PROVIDED MATERIAL:
^^^^^^^^

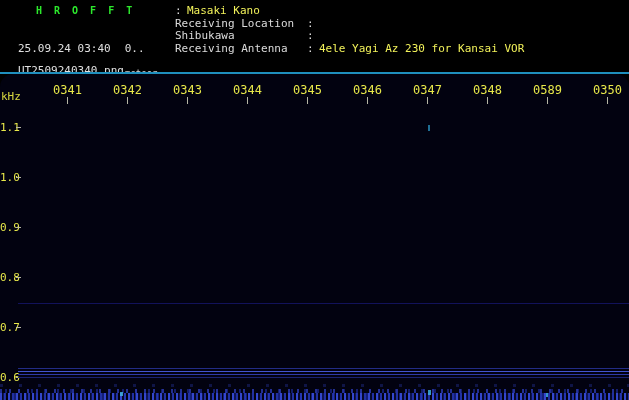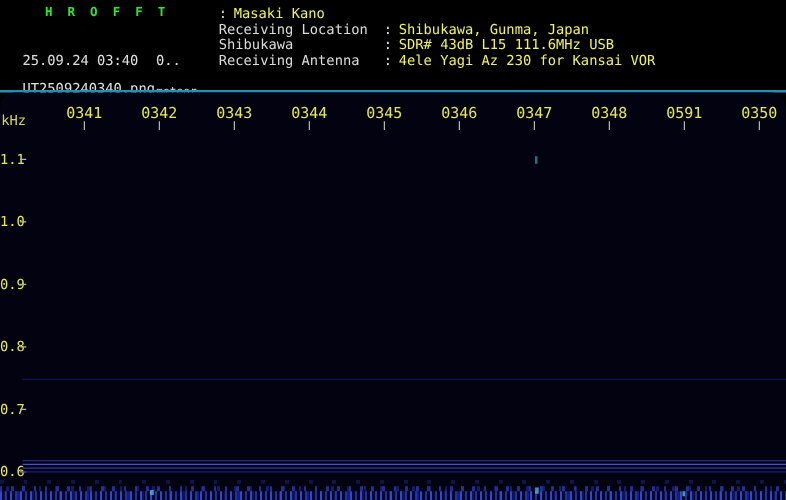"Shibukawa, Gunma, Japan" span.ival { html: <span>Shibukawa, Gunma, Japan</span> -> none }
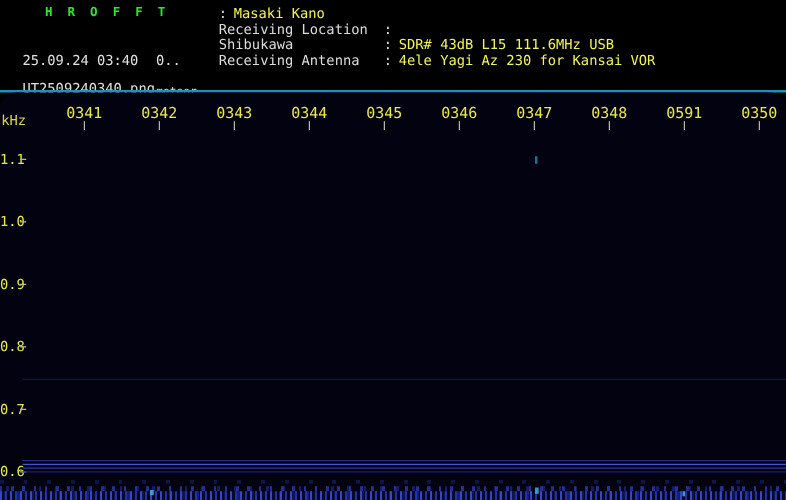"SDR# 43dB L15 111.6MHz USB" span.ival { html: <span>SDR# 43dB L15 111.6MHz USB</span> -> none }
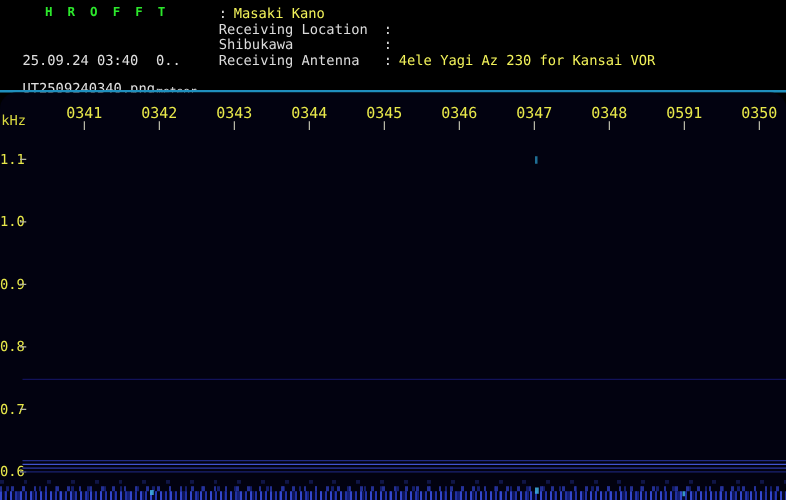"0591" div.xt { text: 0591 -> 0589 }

^^^^^^^^

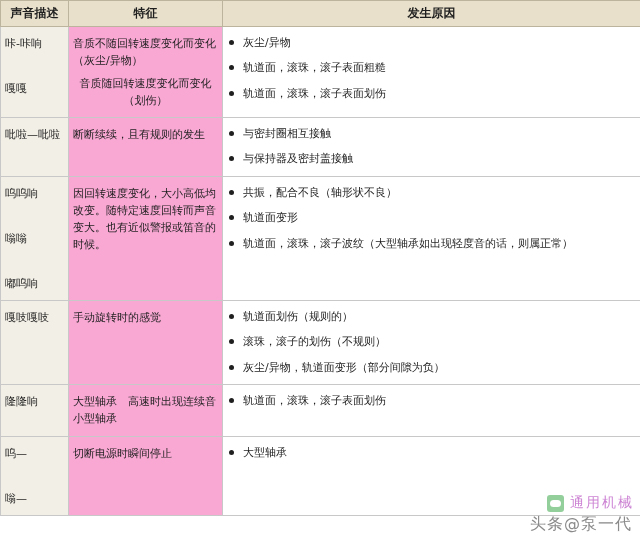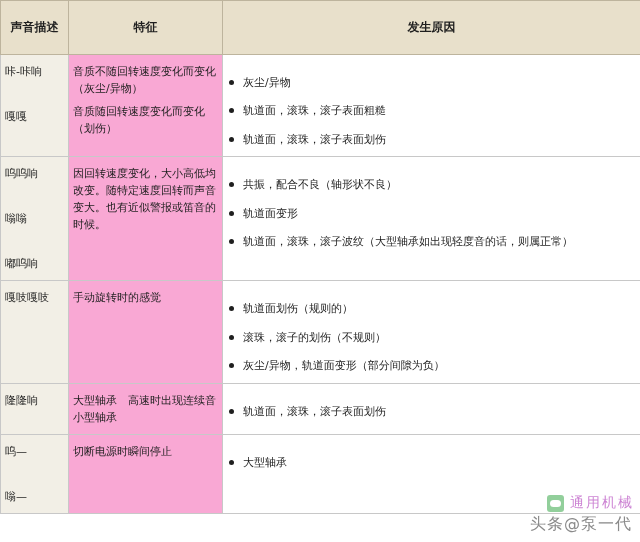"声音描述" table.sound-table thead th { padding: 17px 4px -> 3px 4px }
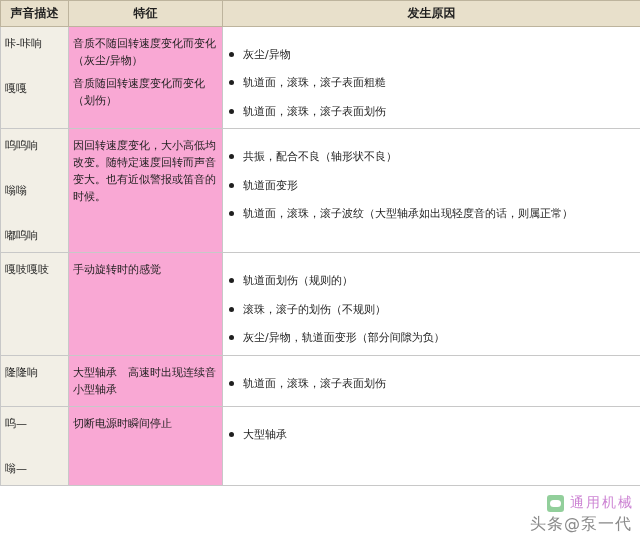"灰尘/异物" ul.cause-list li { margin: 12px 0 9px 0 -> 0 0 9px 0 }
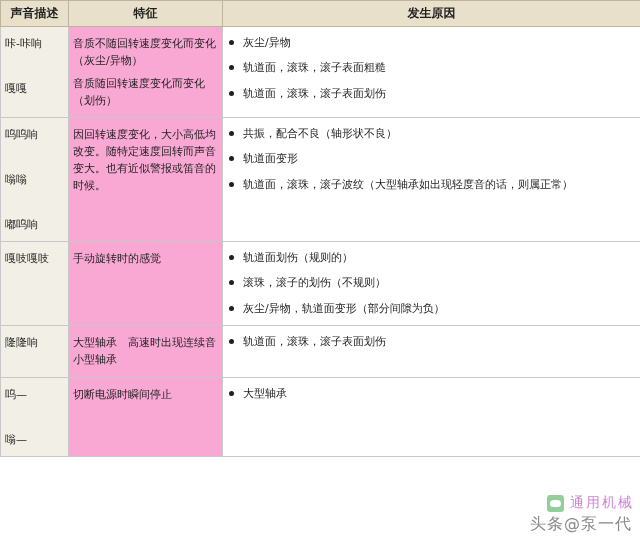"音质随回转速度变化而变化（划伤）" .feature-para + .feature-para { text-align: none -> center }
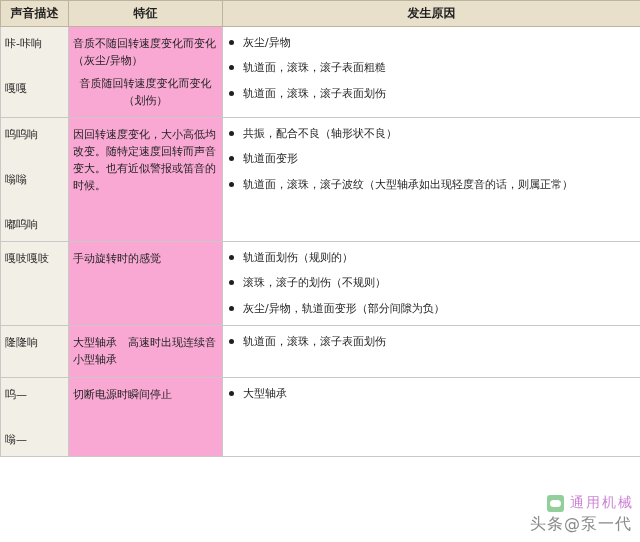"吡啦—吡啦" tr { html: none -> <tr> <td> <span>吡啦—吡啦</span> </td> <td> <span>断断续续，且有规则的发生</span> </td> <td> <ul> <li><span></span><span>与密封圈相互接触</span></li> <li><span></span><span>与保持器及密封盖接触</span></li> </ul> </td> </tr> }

^^^^^^^^

WORK TO COMPLETE:
The lines to reproduce run from the one above containing "margin: 12px 0" through the one containing "html: none ->". Copy them exactly and leave out all pictures.

COMPLETED EXERCISE:
"灰尘/异物" ul.cause-list li { margin: 12px 0 9px 0 -> 0 0 9px 0 }
"音质随回转速度变化而变化（划伤）" .feature-para + .feature-para { text-align: none -> center }
"吡啦—吡啦" tr { html: none -> <tr> <td> <span>吡啦—吡啦</span> </td> <td> <span>断断续续，且有规则的发生</span> </td> <td> <ul> <li><span></span><span>与密封圈相互接触</span></li> <li><span></span><span>与保持器及密封盖接触</span></li> </ul> </td> </tr> }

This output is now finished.